# Dataset entries
********
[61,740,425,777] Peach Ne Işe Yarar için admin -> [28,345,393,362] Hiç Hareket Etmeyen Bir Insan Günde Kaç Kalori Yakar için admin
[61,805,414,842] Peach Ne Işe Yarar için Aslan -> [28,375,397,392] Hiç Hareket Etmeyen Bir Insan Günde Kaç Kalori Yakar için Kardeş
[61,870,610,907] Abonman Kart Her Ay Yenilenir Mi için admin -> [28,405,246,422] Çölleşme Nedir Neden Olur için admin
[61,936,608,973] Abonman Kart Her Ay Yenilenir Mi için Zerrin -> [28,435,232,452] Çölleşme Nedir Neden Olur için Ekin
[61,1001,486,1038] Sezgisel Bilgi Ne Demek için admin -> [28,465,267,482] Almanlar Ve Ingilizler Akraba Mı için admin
********
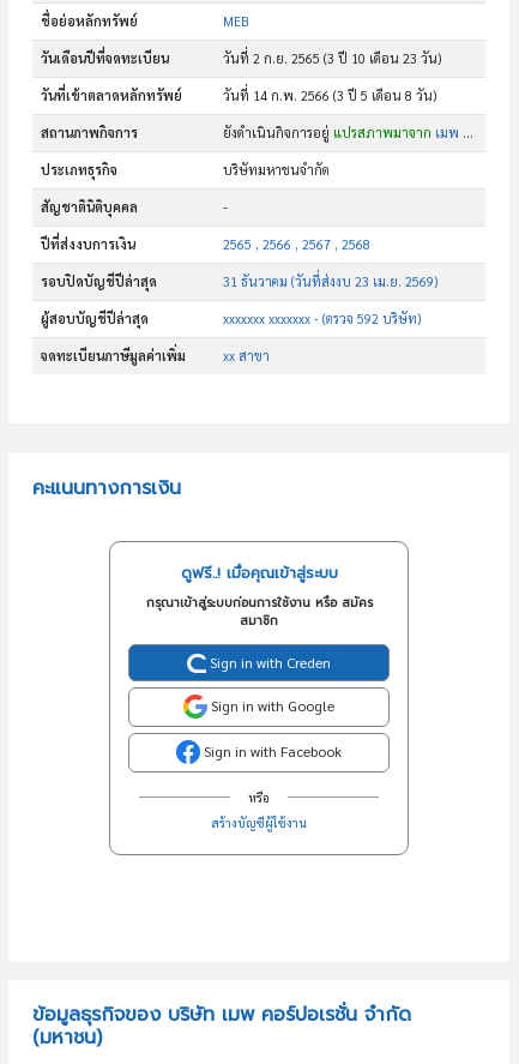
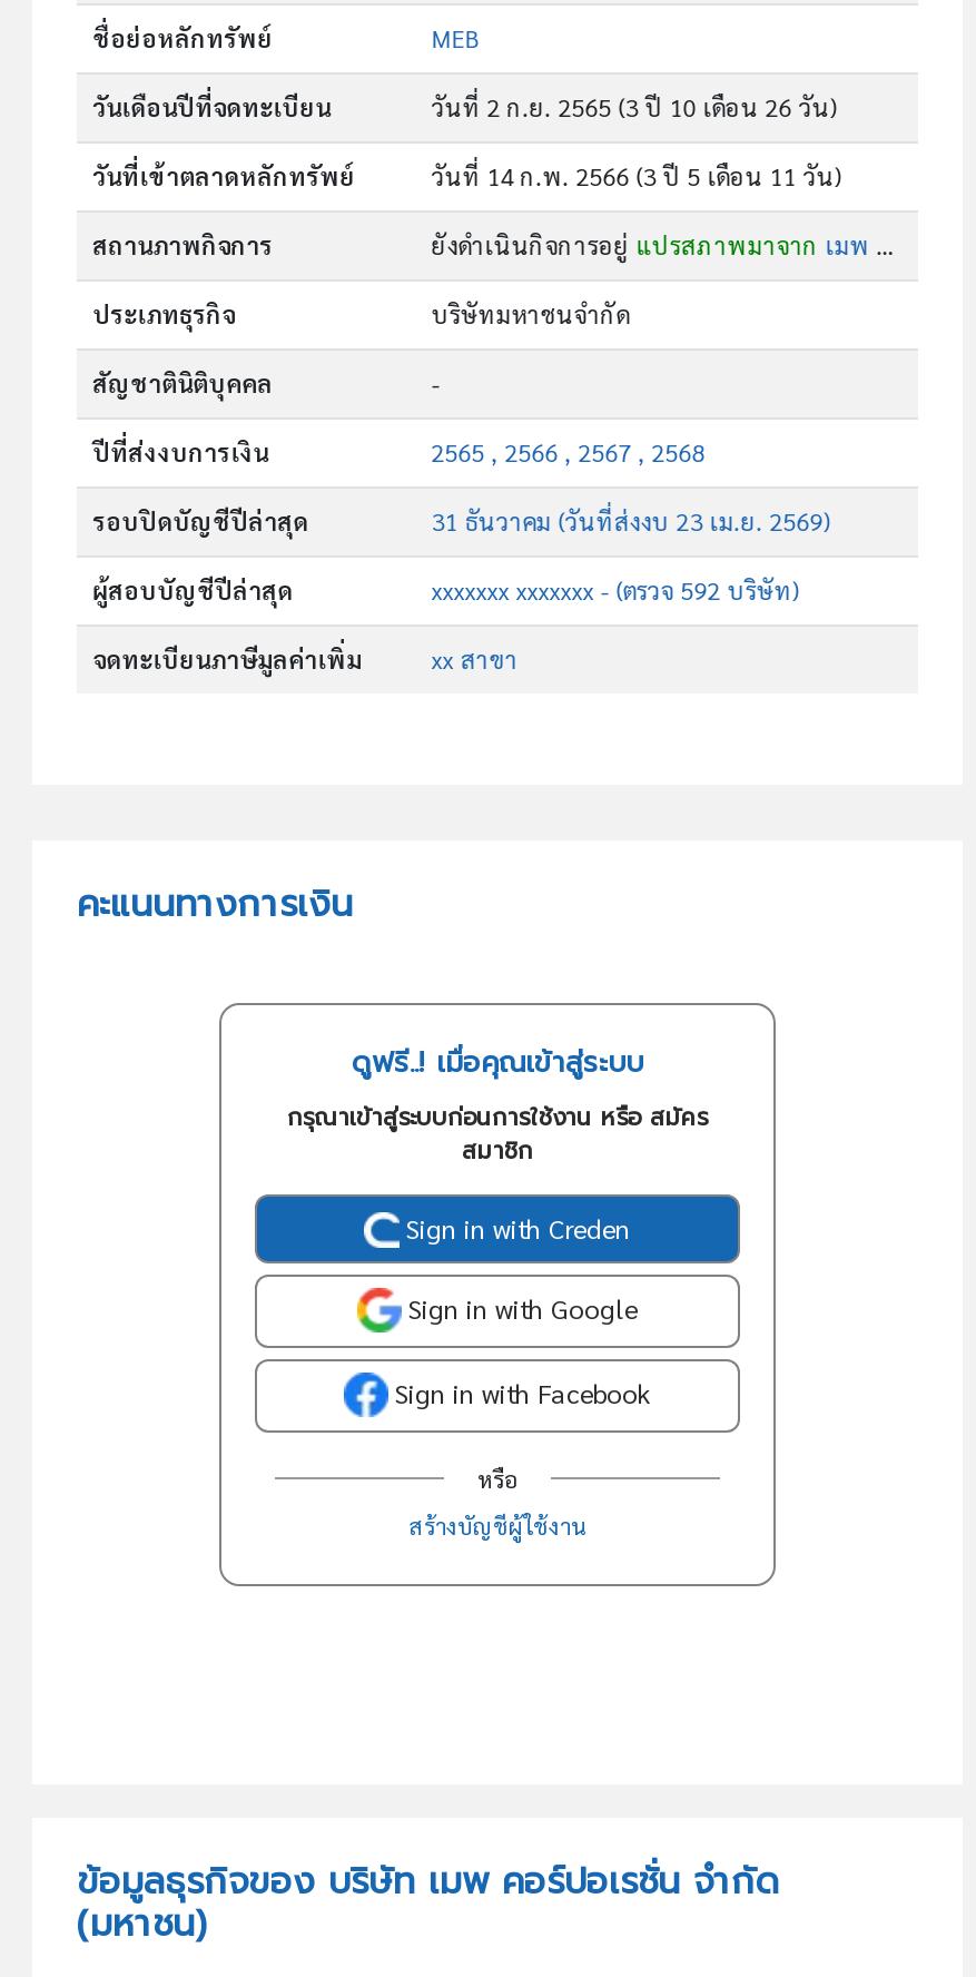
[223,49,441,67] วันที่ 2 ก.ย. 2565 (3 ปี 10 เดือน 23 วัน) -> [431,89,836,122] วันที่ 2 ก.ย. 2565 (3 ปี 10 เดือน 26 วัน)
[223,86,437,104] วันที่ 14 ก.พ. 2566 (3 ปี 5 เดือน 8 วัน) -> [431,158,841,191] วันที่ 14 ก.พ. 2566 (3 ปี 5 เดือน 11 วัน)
********
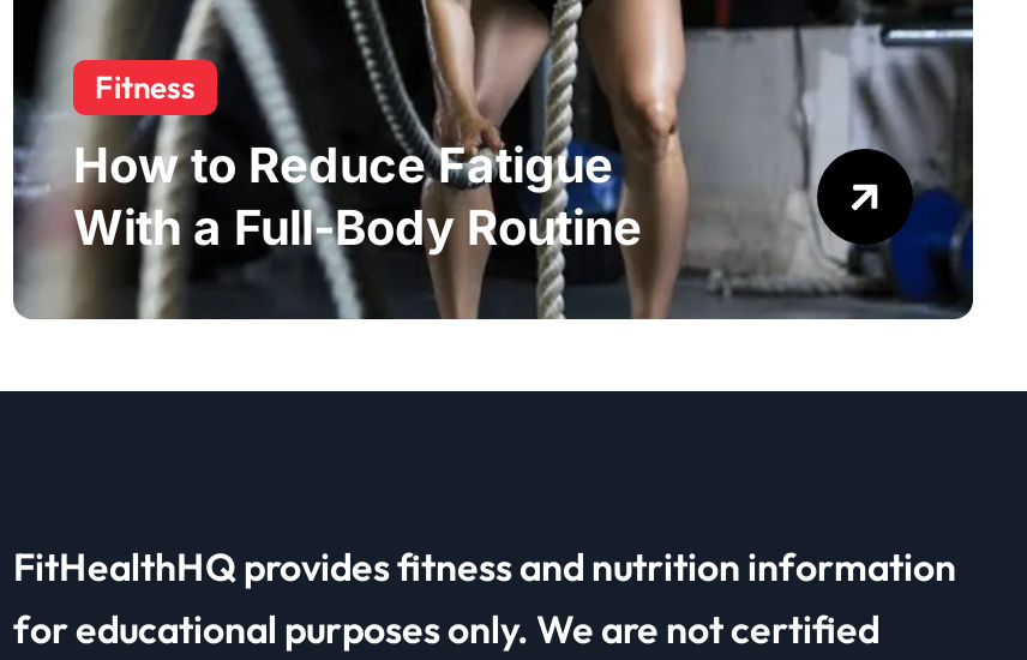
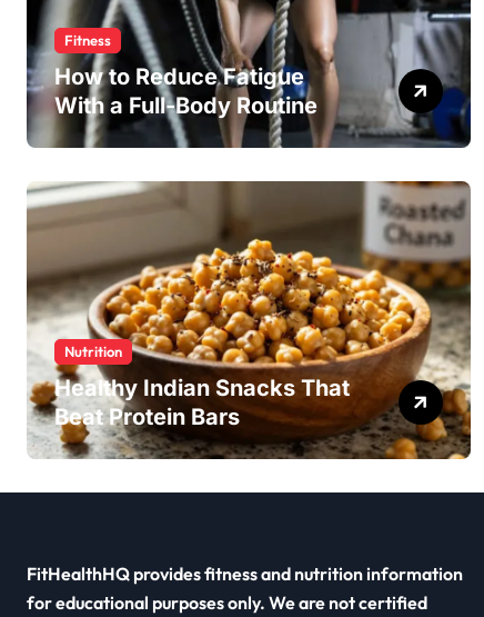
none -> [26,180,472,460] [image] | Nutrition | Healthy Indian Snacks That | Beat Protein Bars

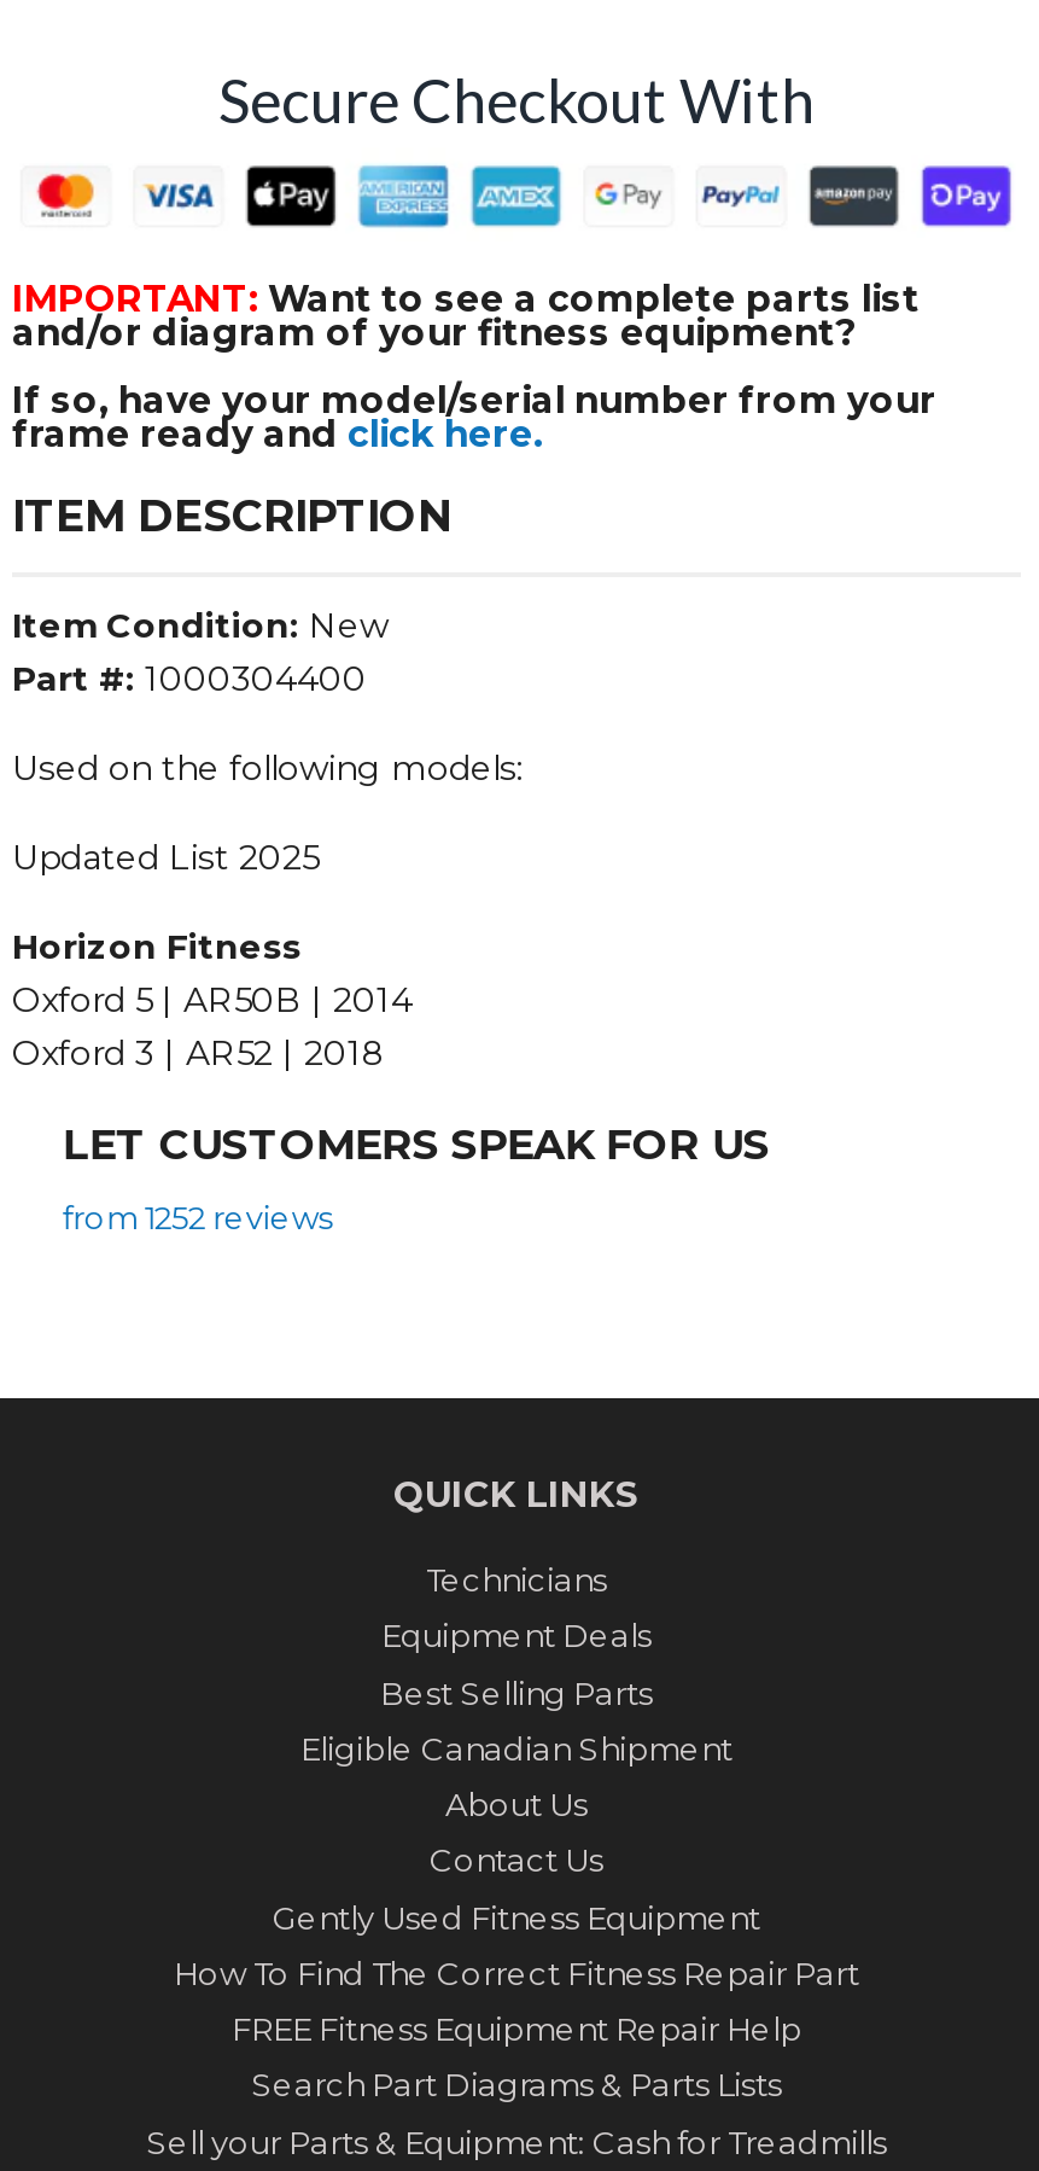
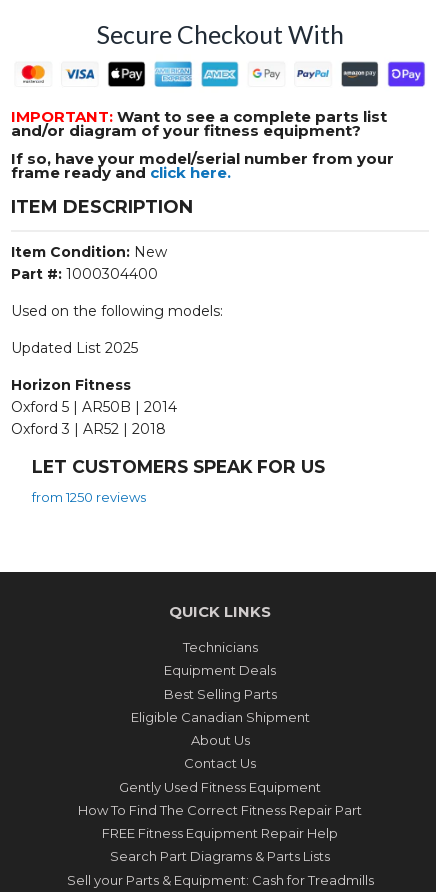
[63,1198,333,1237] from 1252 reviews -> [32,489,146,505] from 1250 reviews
********
# About this task
Above are the records; copy exactly the lines from the line with "[61,740,425,777] Peach Ne" through the line with "[61,1001,486,1038] Sezgisel Bilgi", both included.

# Response to this task
[61,740,425,777] Peach Ne Işe Yarar için admin -> [28,345,393,362] Hiç Hareket Etmeyen Bir Insan Günde Kaç Kalori Yakar için admin
[61,805,414,842] Peach Ne Işe Yarar için Aslan -> [28,375,397,392] Hiç Hareket Etmeyen Bir Insan Günde Kaç Kalori Yakar için Kardeş
[61,870,610,907] Abonman Kart Her Ay Yenilenir Mi için admin -> [28,405,246,422] Çölleşme Nedir Neden Olur için admin
[61,936,608,973] Abonman Kart Her Ay Yenilenir Mi için Zerrin -> [28,435,232,452] Çölleşme Nedir Neden Olur için Ekin
[61,1001,486,1038] Sezgisel Bilgi Ne Demek için admin -> [28,465,267,482] Almanlar Ve Ingilizler Akraba Mı için admin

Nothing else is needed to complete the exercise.